Background: Infection constitutes a leading cause of morbidity and mortality in hemodialysis (HD) patients. The type of vascular access is an important determinant of the risk of infection. Therefore, identification of risk factors leading to catheter-related bacteremia (CRB) is strongly required. The aim of this prospective large cohort study of HD patients using only catheters as vascular access was to isolate risk factors for CRB.

Methods: 2,230 permanent silicone dual catheters implanted in 1,749 patients between November 1982 and November 2005 were studied. The following data were collected at the time of catheter implantation: presence of hypertension, diabetes mellitus, obesity, atherosclerosis, immunodepression, Wright-Khan index, site and side of catheter insertion, and history of bacteremia.

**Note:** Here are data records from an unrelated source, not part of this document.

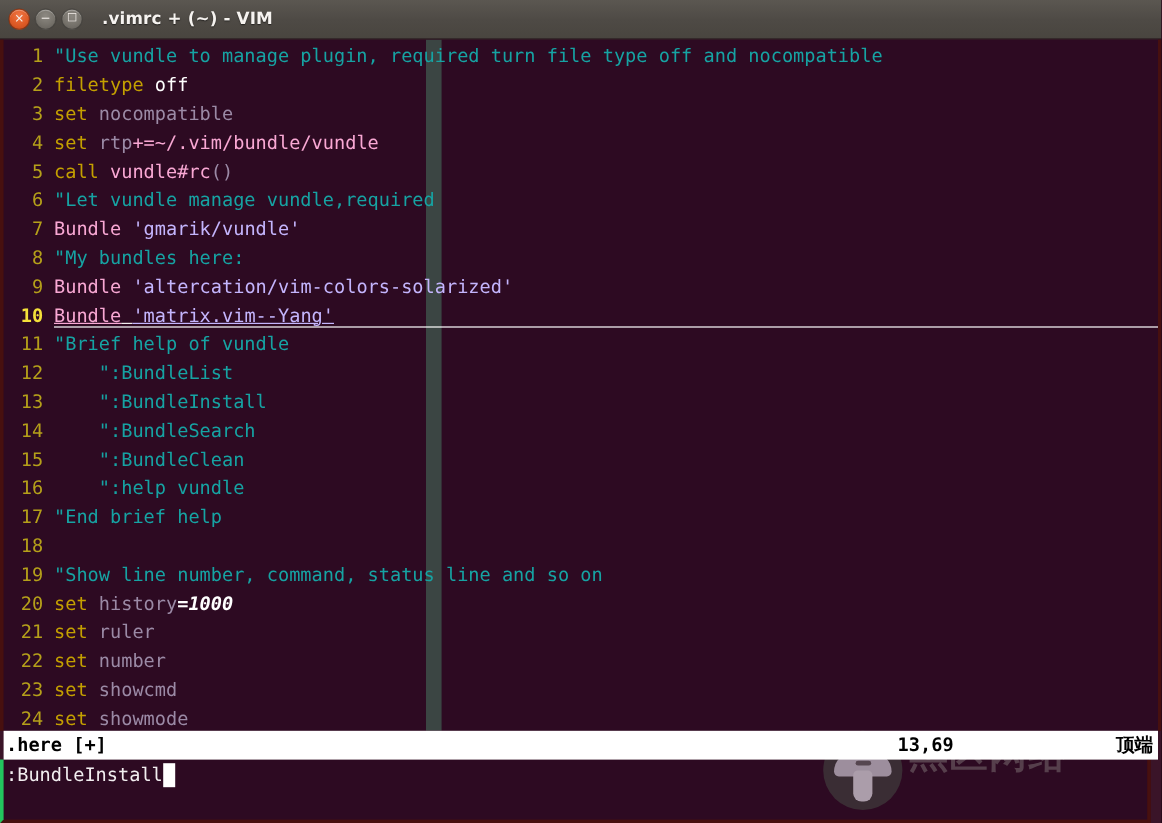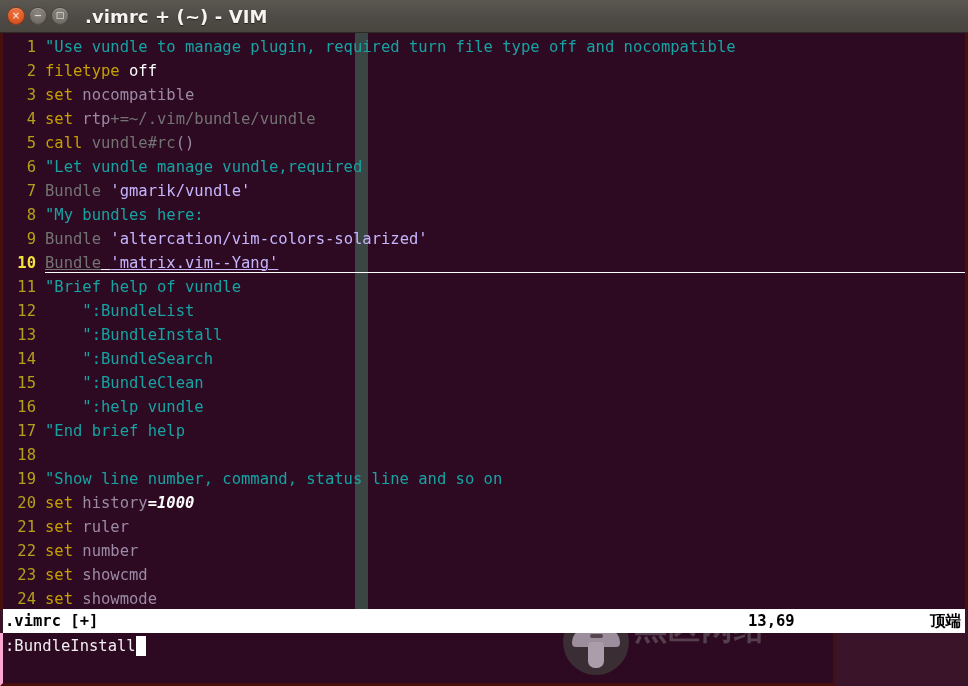".vimrc + (~) - VIM" .win-title { font-size: 18px -> 14px }
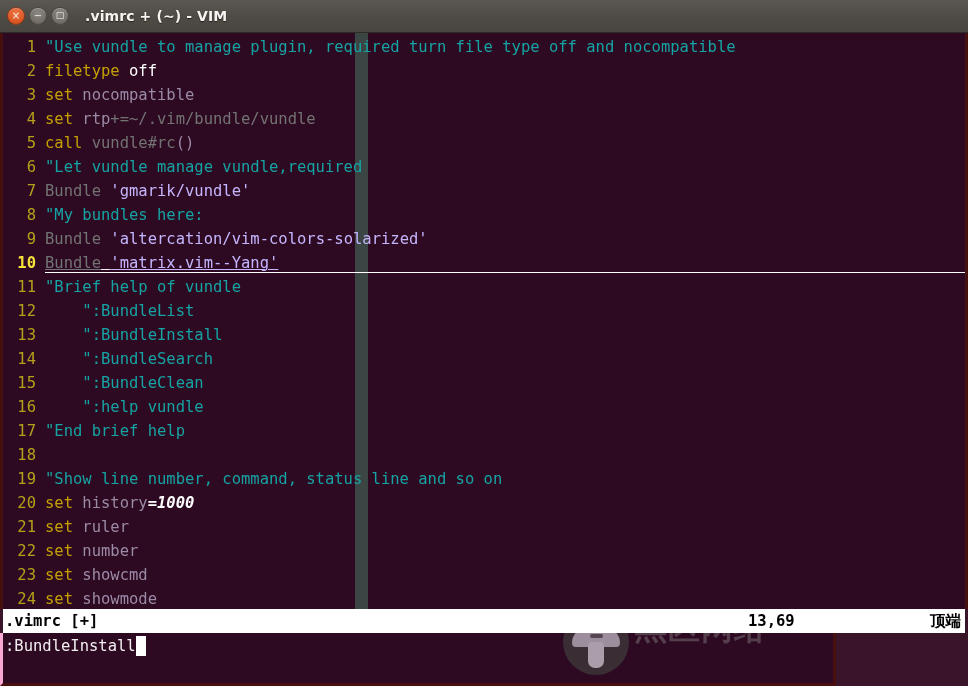"+=~/.vim/bundle/vundle" .t-ident { color: #737373 -> #f9a8d4 }
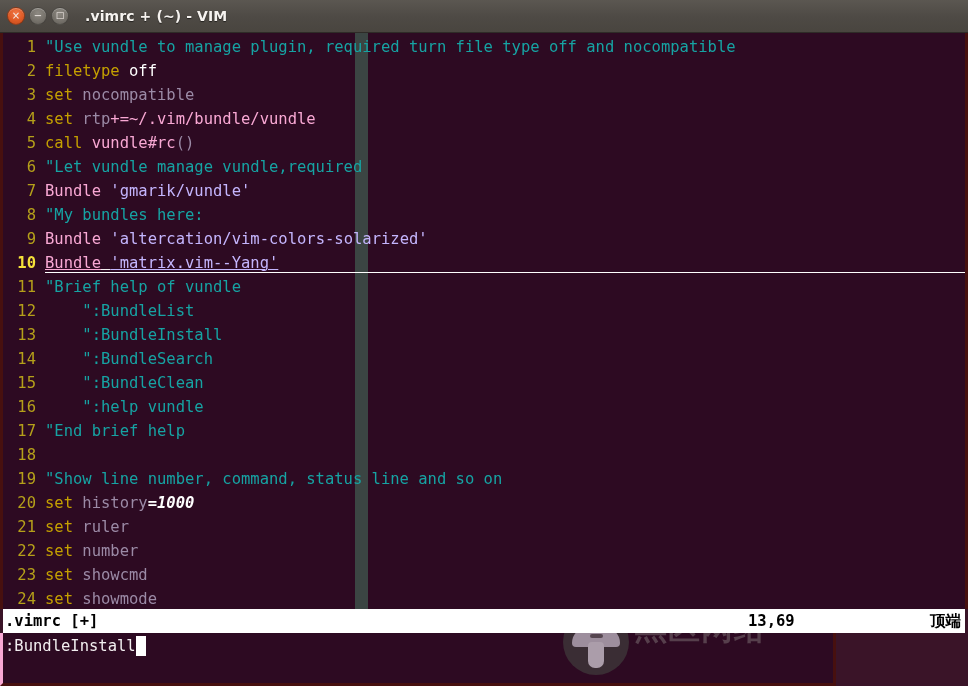".vimrc [+]" span.sl-file { text: .vimrc -> .here }
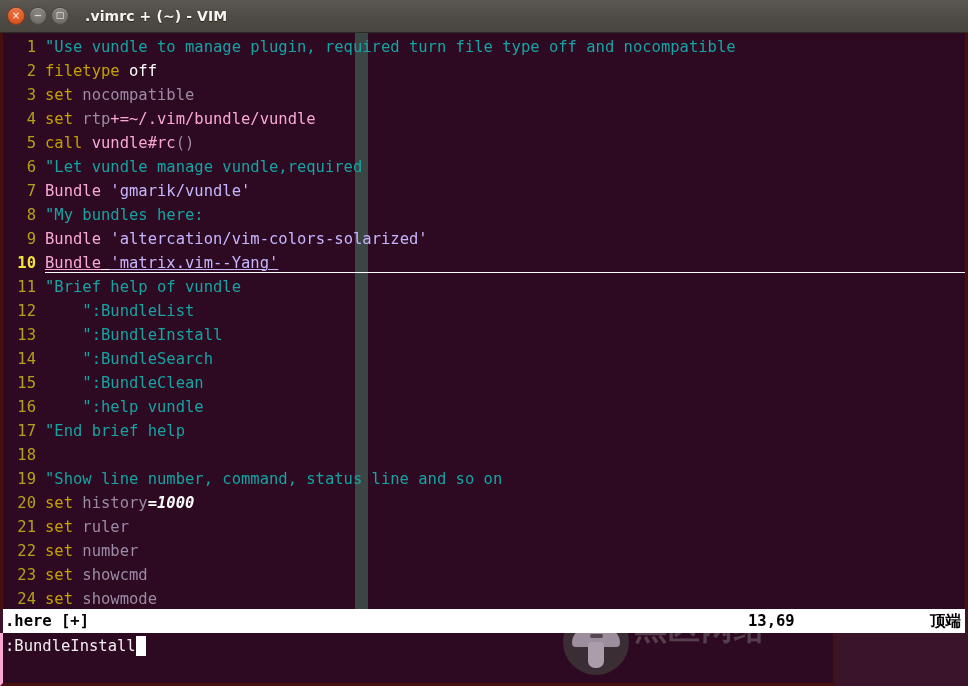":BundleInstall" .cmdline-area { border-left: 3px solid #f9a8d4 -> 3px solid #22c55e; width: 836px -> 959px }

Results: The site of catheter insertion was internal jugular (n = 2,133), subclavian (n = 79) and femoral (n = 17). Duration of catheter use was as follows: 30-90 days (n = 1,607) and >90 days (n = 1,054); 226 episodes of bacteremia occurred in 197 catheters. Microorganisms responsible were mainly Staphylococcus aureus, coagulase-negative staphylococci, Enterobacter spp. and Pseudomonas aeruginosa. The overall incidence of bacteremic episodes was 0.514/1,000 catheter days. Hypertension, atherosclerosis, diabetes mellitus, site of catheter implantation, duration of catheter use, Wright-Khan comorbidity index and previous history of CRB were significant risk factors associated with bacteremia in univariate analysis. Multivariate analysis revealed that a previous history of a bacteremic episode (odds ratio, OR = 2.70, 95% confidence interval, CI = 1.56-4.68), diabetes mellitus (OR = 2.37, 95% CI = 1.65-3.39), duration of catheter use >90 days (OR = 1.85, 95% CI = 1.35-2.55) and hypertension (OR = 1.49, 95% CI = 1.08-2.04) were still significant factors associated with bacteremia.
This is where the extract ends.